● Brief
Only one stretch of the listing below is wanted. Give it again exactly, from the line with "[727,239,746,250] url -> [730,48,757,62] url." through the line with "[700,353,735,364] value ->".

START Supplied material

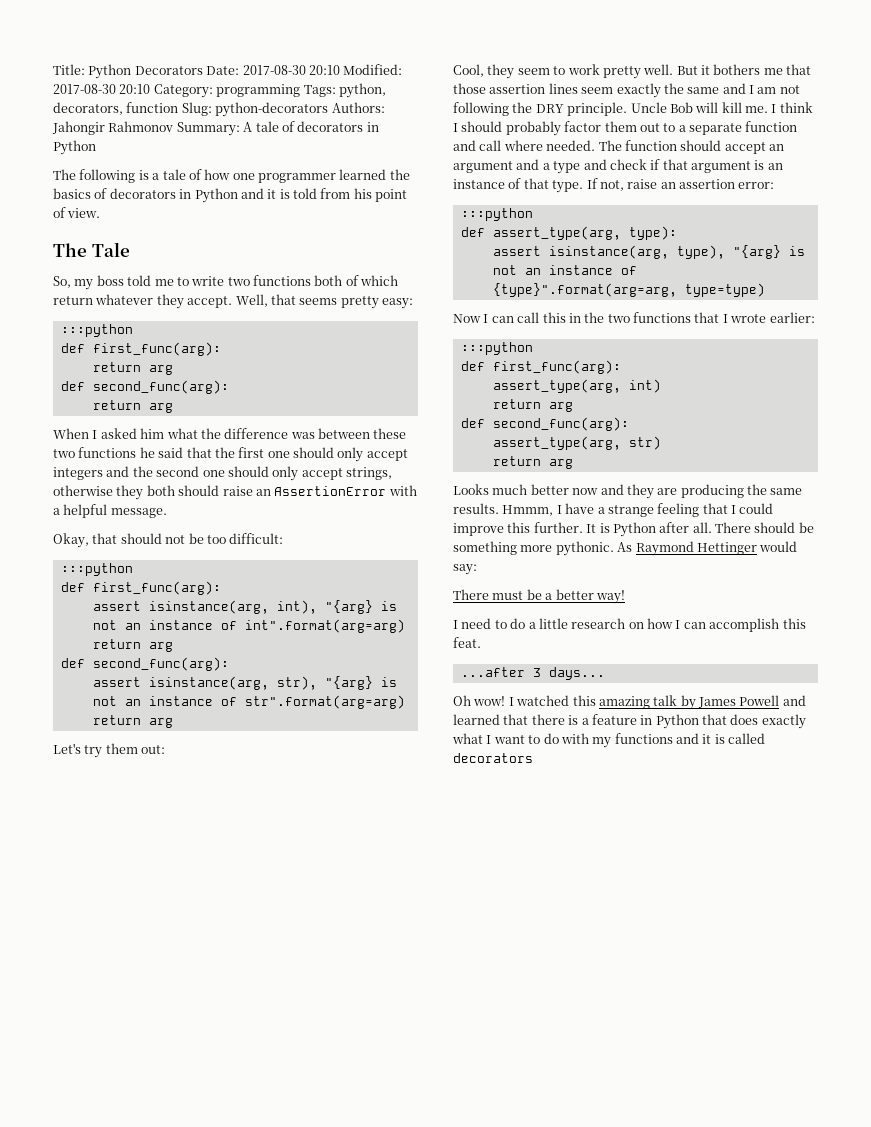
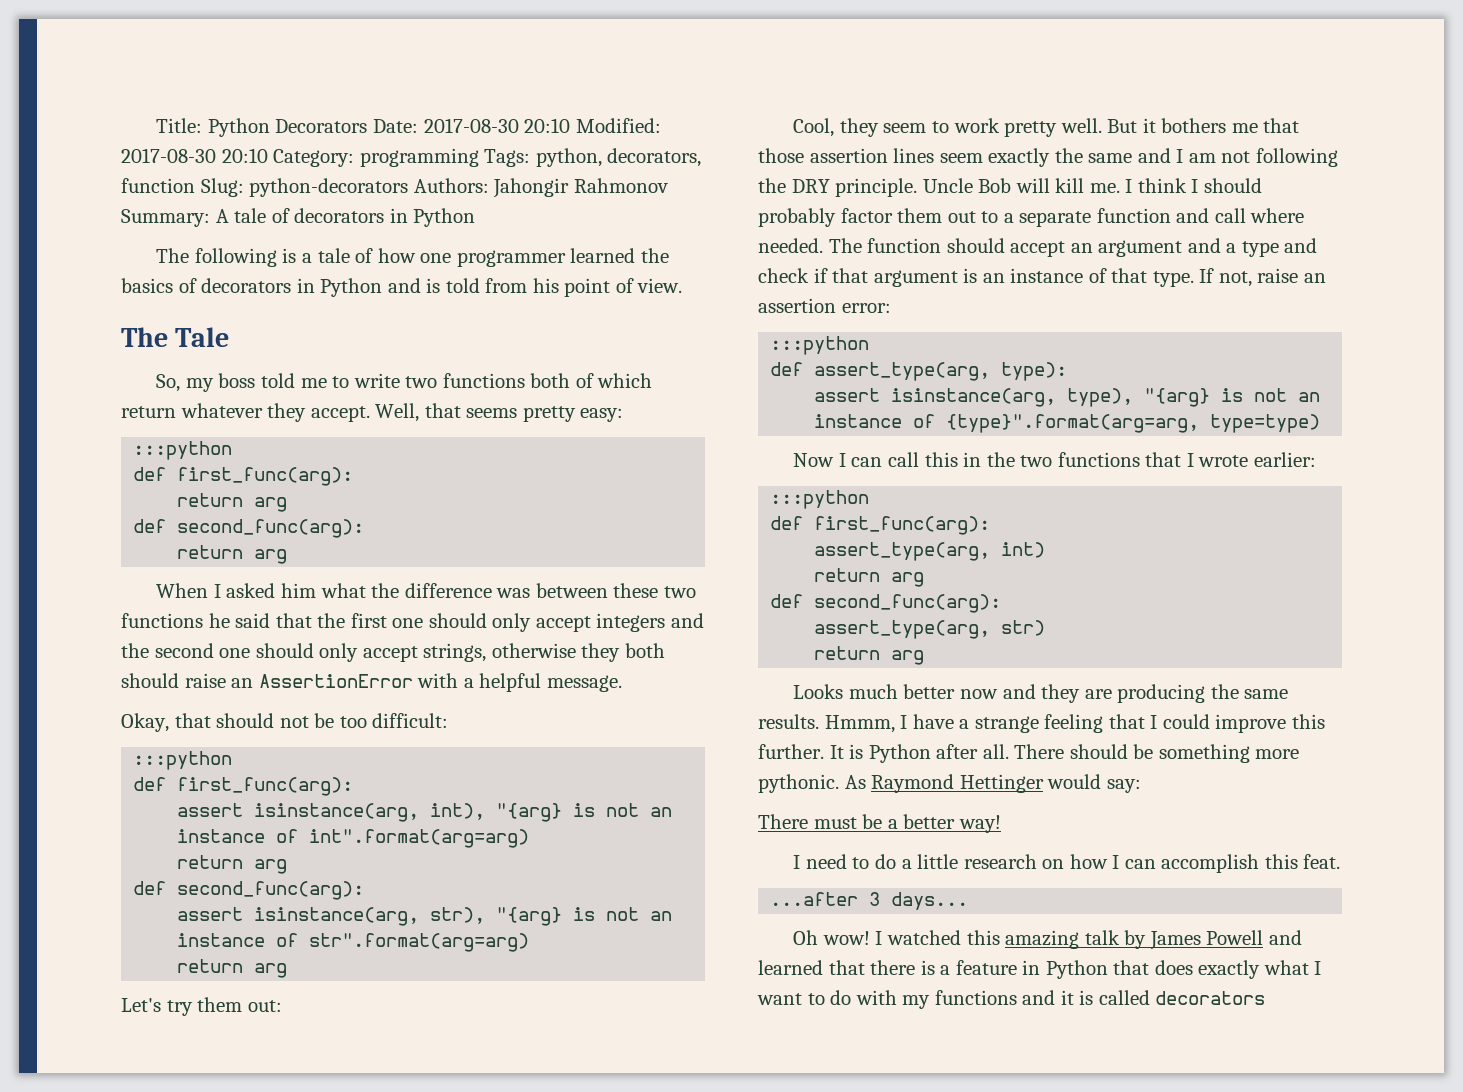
[267,189,277,199] it -> (421, 285) none

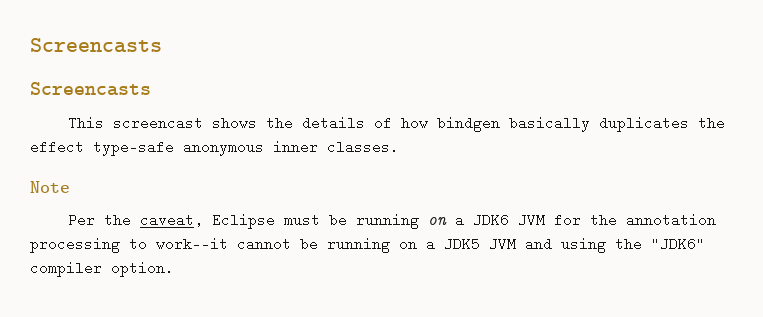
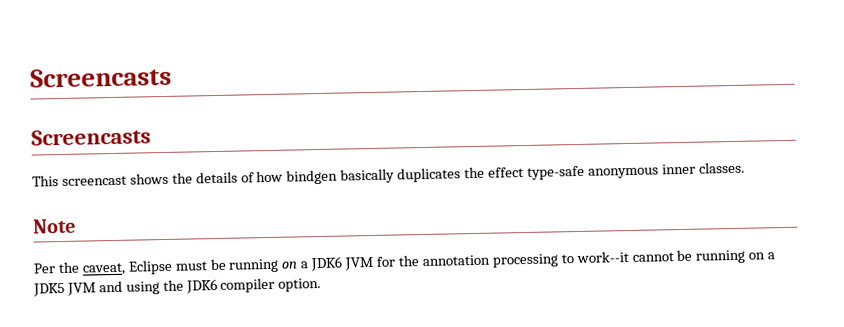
[651,237,705,251] "JDK6" -> [185,278,218,294] JDK6

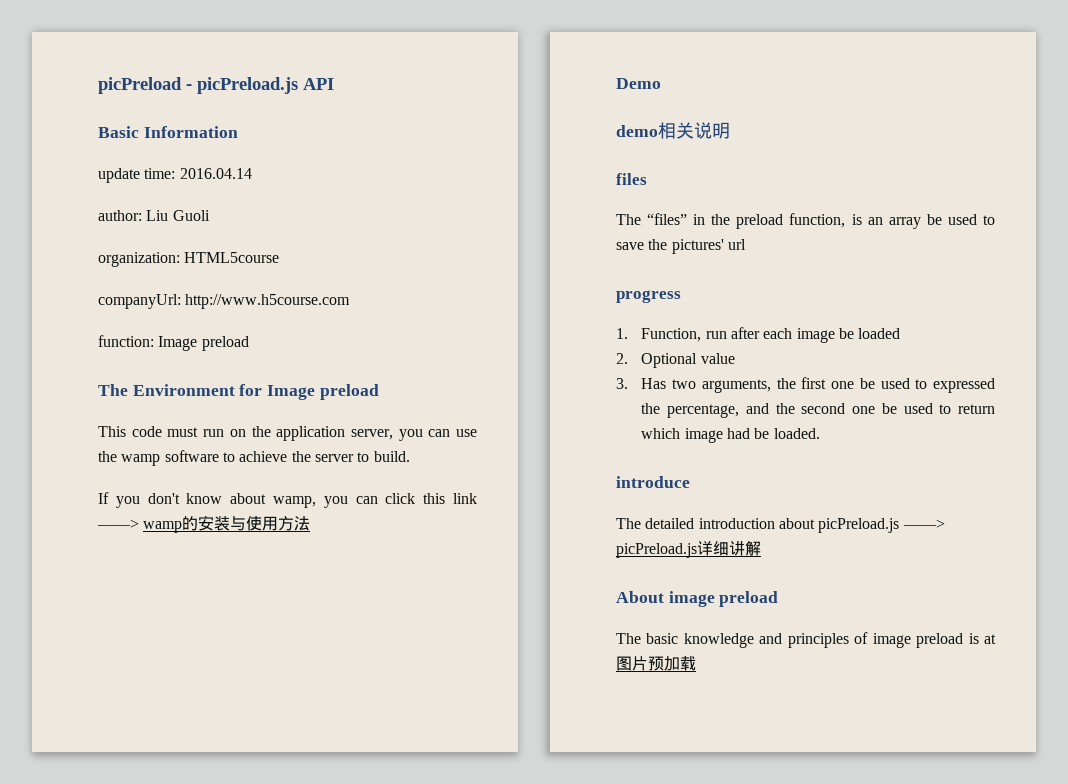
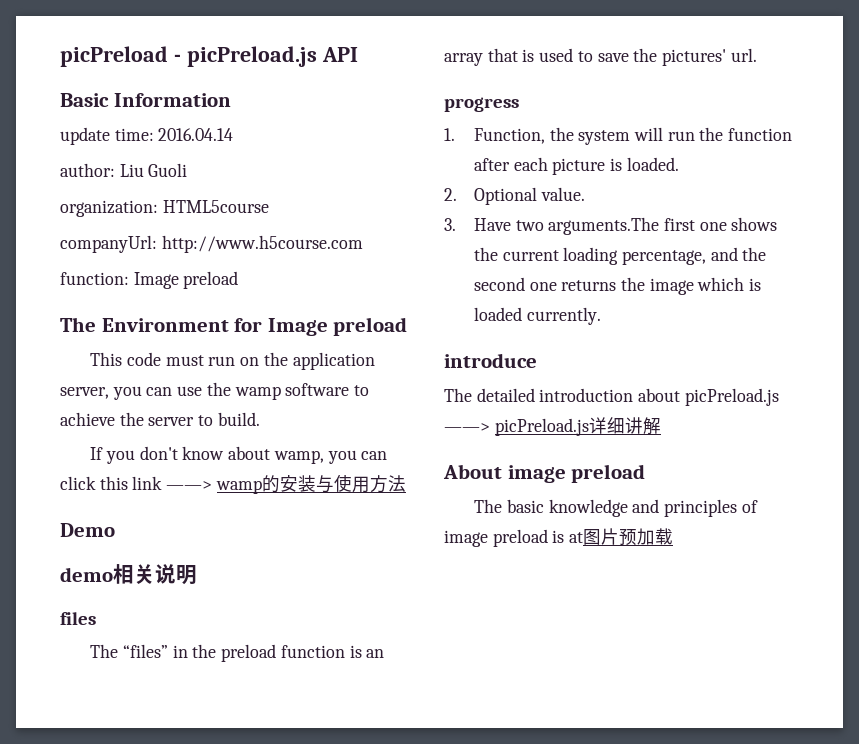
[789,213,846,228] function, -> [280,645,345,658] function
[926,214,942,225] be -> [487,48,535,62] that is
[727,239,746,250] url -> [730,48,757,62] url.
[705,327,901,343] run after each image be loaded -> [549,127,793,145] [473,157,679,175] the system will run the function after each picture is loaded.
[700,353,735,364] value -> [540,187,585,201] value.
[641,377,995,393] [641,403,661,414] Has two arguments, the first one be used to expressed the -> [473,217,778,235] [473,247,619,265] Have two arguments.The first one shows the current loading
[881,403,995,414] [641,428,820,443] be used to return which image had be loaded. -> [561,277,762,295] [473,307,601,325] returns the image which is loaded currently.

END Supplied material

● Solution to this task
[727,239,746,250] url -> [730,48,757,62] url.
[705,327,901,343] run after each image be loaded -> [549,127,793,145] [473,157,679,175] the system will run the function after each picture is loaded.
[700,353,735,364] value -> [540,187,585,201] value.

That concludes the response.